How do governments combat tax avoidance by multinational corporations?

Governments combat tax avoidance by multinational corporations by implementing international tax laws. These laws include measures that target certain areas of the tax system and how corporations use them to minimize their payments to governments. In Minnesota, the Department of Revenue administers two main types of international tax laws: tax treaties and domestic laws. Tax treaties are agreements between two countries to reduce or eliminate double taxation and provide for exchange of information between tax authorities.

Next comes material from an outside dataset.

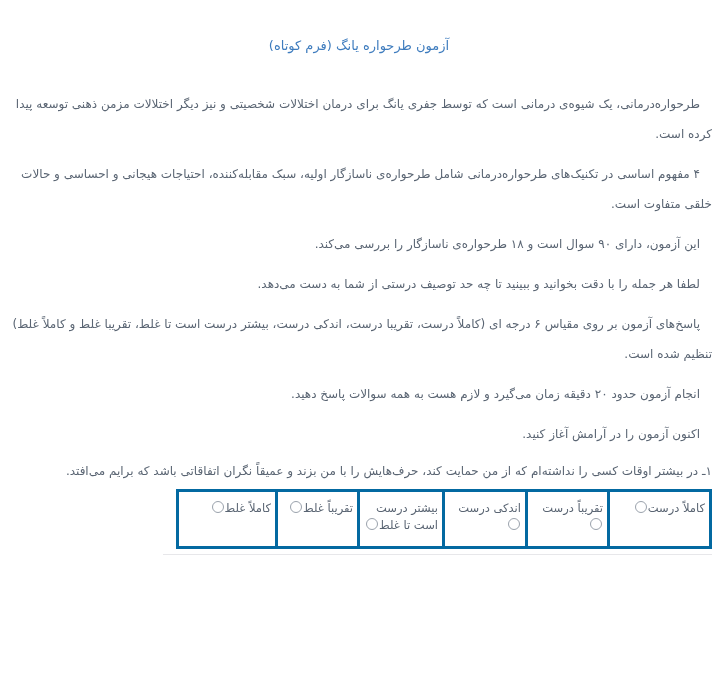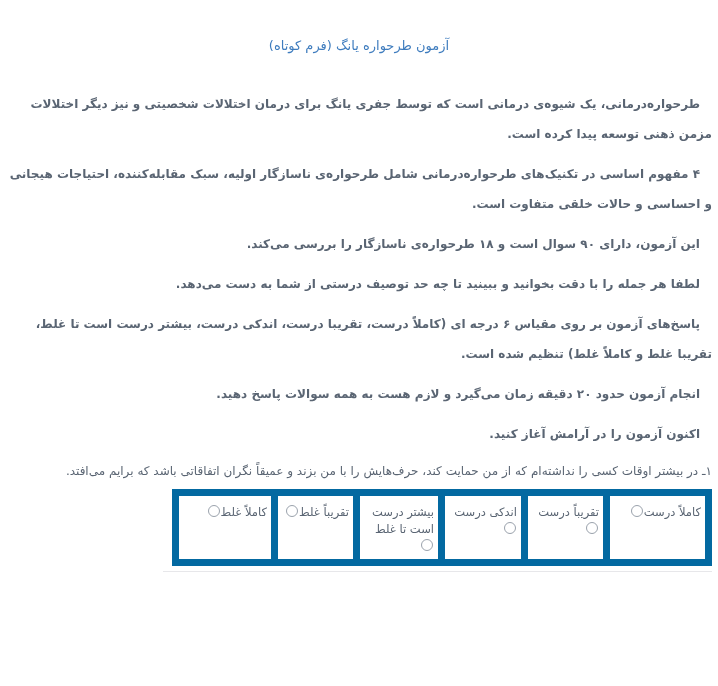"طرحوارهدرمانی، یک شیوه‌ی درمانی است" .para { font-weight: bold -> none }
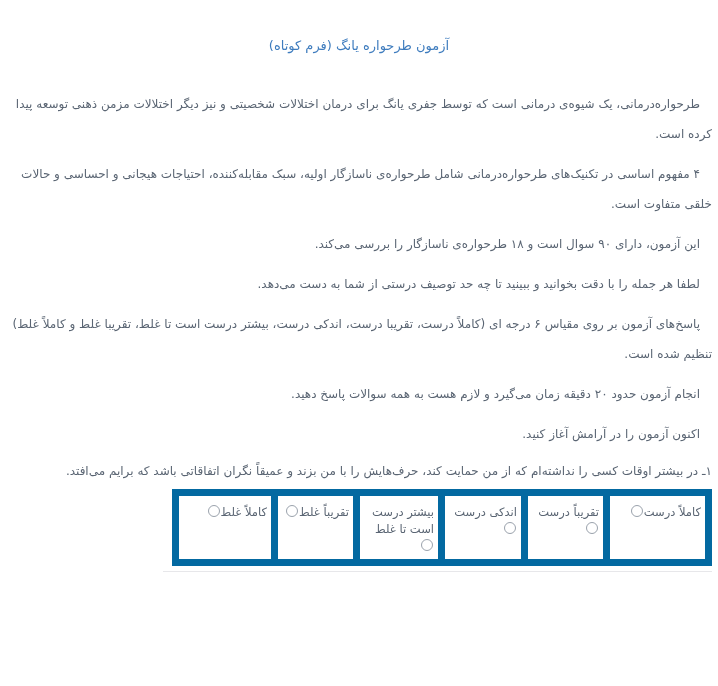"کاملاً غلط" table.options td { border: 7px solid #0369a1 -> 3px solid #0369a1 }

A domestic law is a law that applies to all taxpayers, regardless of their nationality. In the United States, the Internal Revenue Service enforces domestic laws. For instance, the U.S. has a base erosion and profit shifting (BEPS) rule that requires multinationals to pay taxes only in the country where the profits are earned. This rule is designed to prevent companies from manipulating their foreign profits to avoid paying taxes in their home country. Similarly, the U.S. also has laws to prevent companies from transferring profits to subsidiaries in low-tax countries. This is known as practice of “treaty shopping”. In addition, the U.S. has enacted a law called the Foreign Account Tax Compliance Act (FATCA) that requires foreign financial institutions to report certain information about accounts held by U.S. taxpayers to the IRS. This law is designed to make it harder for U.S. taxpayers to hide money offshore. These measures, along with increased cooperation between governments, have made it more difficult for multinationals to avoid paying taxes. By improving tax enforcement and implementation of laws, governments can more effectively combat tax avoidance by multinational corporations.